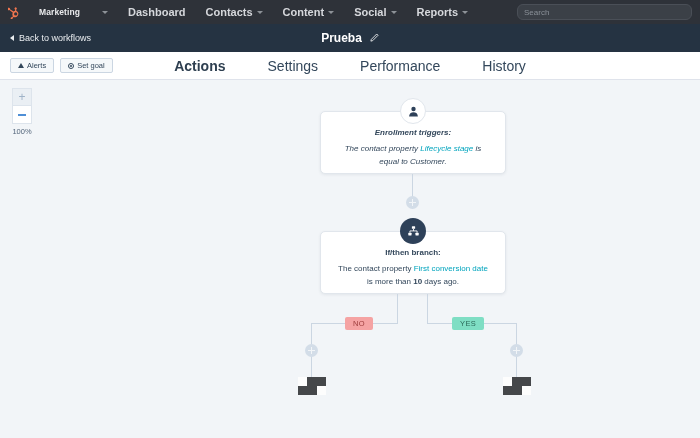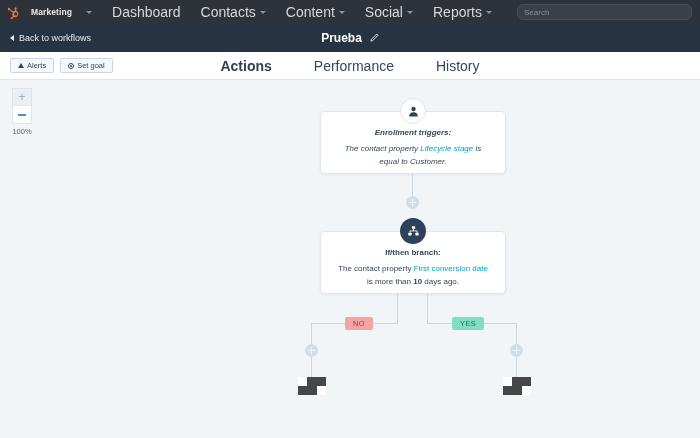--- a/index.html
+++ b/index.html
@@ -18,7 +18,7 @@
     display: flex; align-items: center;
   }
   .brand {
-    display: flex; align-items: center; gap: 12px;
+    display: flex; align-items: center; gap: 20px;
     padding-left: 8px; padding-right: 10px;
   }
   .sprocket { width: 11px; height: 13px; display: block; }

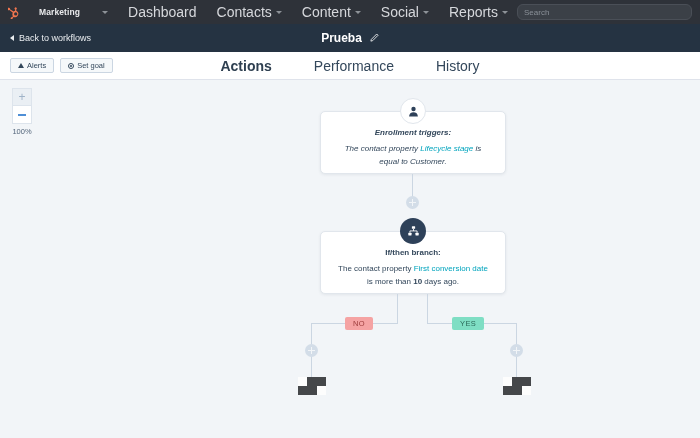--- a/index.html
+++ b/index.html
@@ -27,9 +27,9 @@
     letter-spacing: .1px;
   }
   .nav-item {
-    color: #d6d8dc; font-size: 14px;
+    color: #d6d8dc; font-size: 11px;
     padding: 0 10px; display: flex; align-items: center; gap: 4px;
-    height: 24px; cursor: pointer; white-space: nowrap;
+    height: 24px; cursor: pointer; white-space: nowrap; font-weight: bold;
   }
   .caret {
     width: 0; height: 0; border-left: 3px solid transparent;

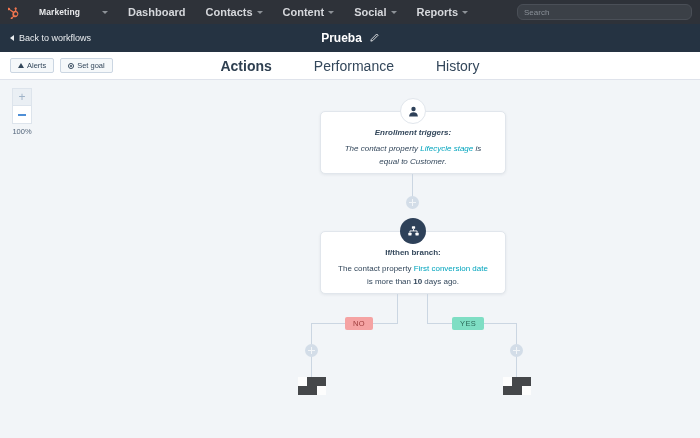--- a/index.html
+++ b/index.html
@@ -254,6 +254,9 @@
         <span>Actions</span>
       </div>
       <div class="tab">
+        <span>Settings</span>
+      </div>
+      <div class="tab">
         <span>Performance</span>
       </div>
       <div class="tab">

*****

## What you are asked to do
How many lines in the listing above contain the string "items"? Answer with the number only.

## Result below
4